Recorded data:
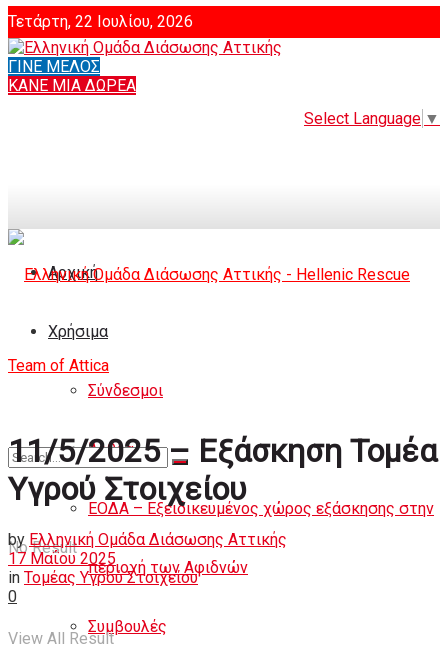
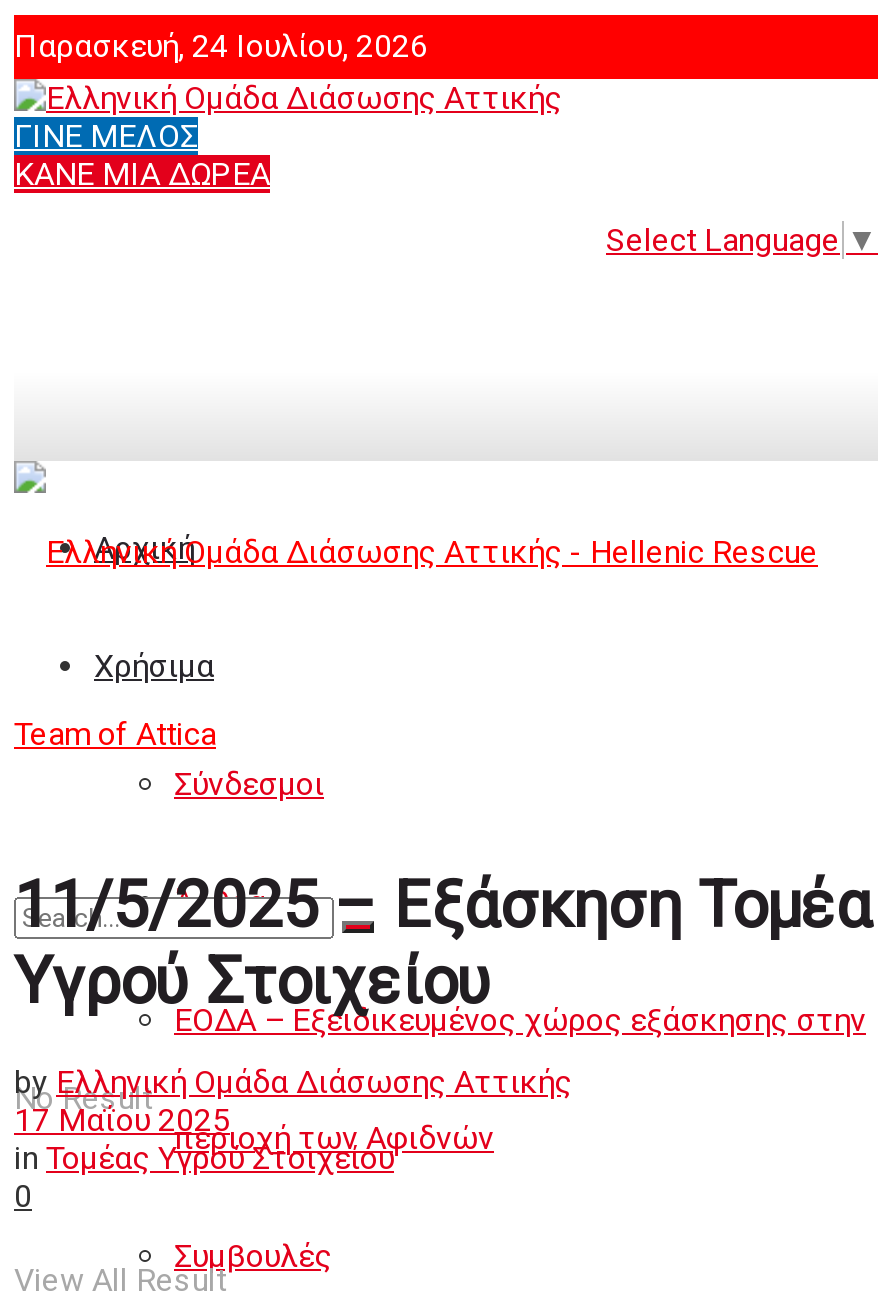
[8,12,193,31] Τετάρτη, 22 Ιουλίου, 2026 -> [14,27,428,65] Παρασκευή, 24 Ιουλίου, 2026

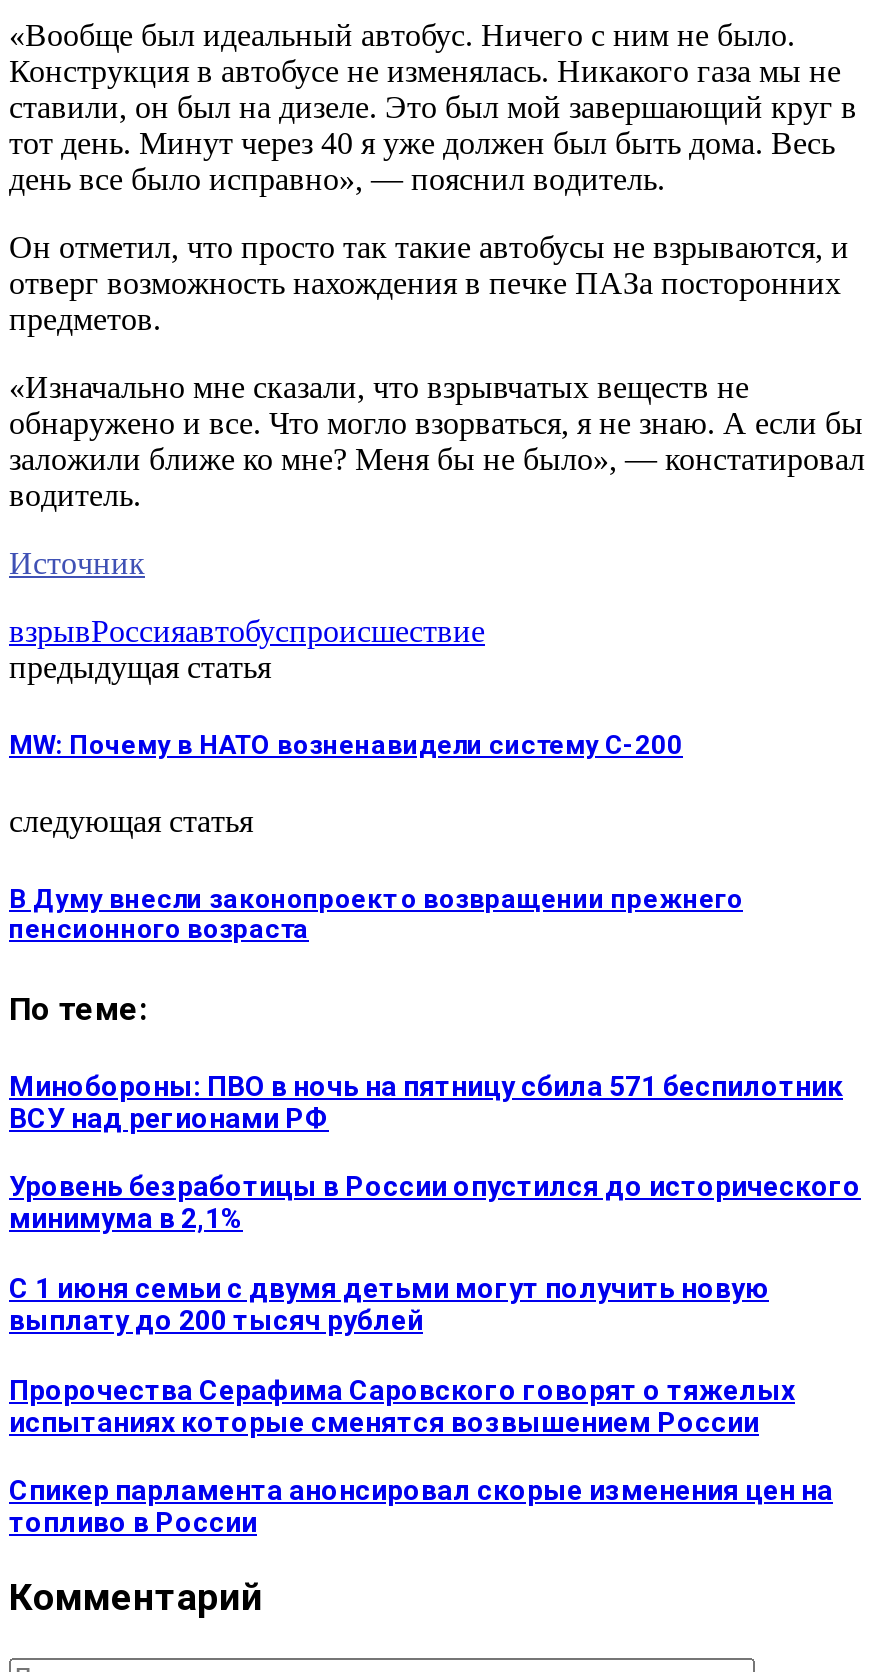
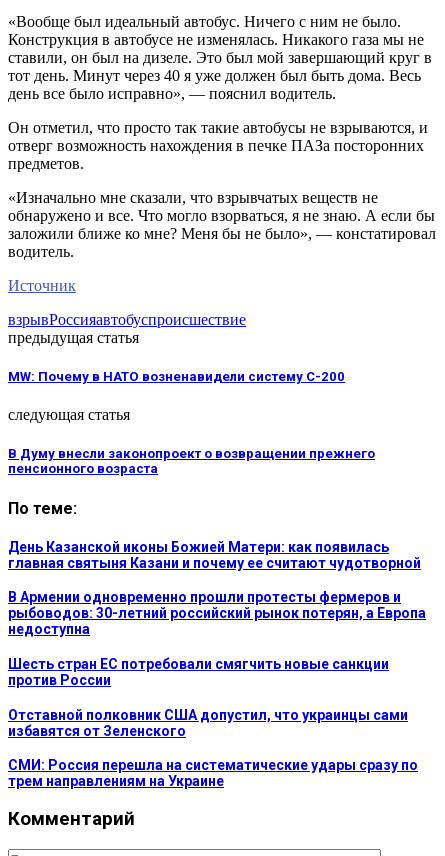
[9,1070,843,1134] Минобороны: ПВО в ночь на пятницу сбила 571 беспилотник | ВСУ над регионами РФ -> [8,539,421,571] День Казанской иконы Божией Матери: как появилась | главная святыня Казани и почему ее считают чудотворной
[9,1171,861,1235] Уровень безработицы в России опустился до исторического | минимума в 2,1% -> [8,589,426,637] В Армении одновременно прошли протесты фермеров и | рыбоводов: 30-летний российский рынок потерян, а Европа | недоступна
[9,1272,769,1336] С 1 июня семьи с двумя детьми могут получить новую | выплату до 200 тысяч рублей -> [8,656,389,688] Шесть стран ЕС потребовали смягчить новые санкции | против России
[9,1373,795,1437] Пророчества Серафима Саровского говорят о тяжелых | испытаниях которые сменятся возвышением России -> [8,707,408,739] Отставной полковник США допустил, что украинцы сами | избавятся от Зеленского
[9,1474,833,1538] Спикер парламента анонсировал скорые изменения цен на | топливо в России -> [8,757,418,789] СМИ: Россия перешла на систематические удары сразу по | трем направлениям на Украине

## WHAT YOU SHOULD DO:
Would you please print the entries once more, word for word, minus the pictures?

## YOUR RESPONSE:
[8,12,193,31] Τετάρτη, 22 Ιουλίου, 2026 -> [14,27,428,65] Παρασκευή, 24 Ιουλίου, 2026

[9,1070,843,1134] Минобороны: ПВО в ночь на пятницу сбила 571 беспилотник | ВСУ над регионами РФ -> [8,539,421,571] День Казанской иконы Божией Матери: как появилась | главная святыня Казани и почему ее считают чудотворной
[9,1171,861,1235] Уровень безработицы в России опустился до исторического | минимума в 2,1% -> [8,589,426,637] В Армении одновременно прошли протесты фермеров и | рыбоводов: 30-летний российский рынок потерян, а Европа | недоступна
[9,1272,769,1336] С 1 июня семьи с двумя детьми могут получить новую | выплату до 200 тысяч рублей -> [8,656,389,688] Шесть стран ЕС потребовали смягчить новые санкции | против России
[9,1373,795,1437] Пророчества Серафима Саровского говорят о тяжелых | испытаниях которые сменятся возвышением России -> [8,707,408,739] Отставной полковник США допустил, что украинцы сами | избавятся от Зеленского
[9,1474,833,1538] Спикер парламента анонсировал скорые изменения цен на | топливо в России -> [8,757,418,789] СМИ: Россия перешла на систематические удары сразу по | трем направлениям на Украине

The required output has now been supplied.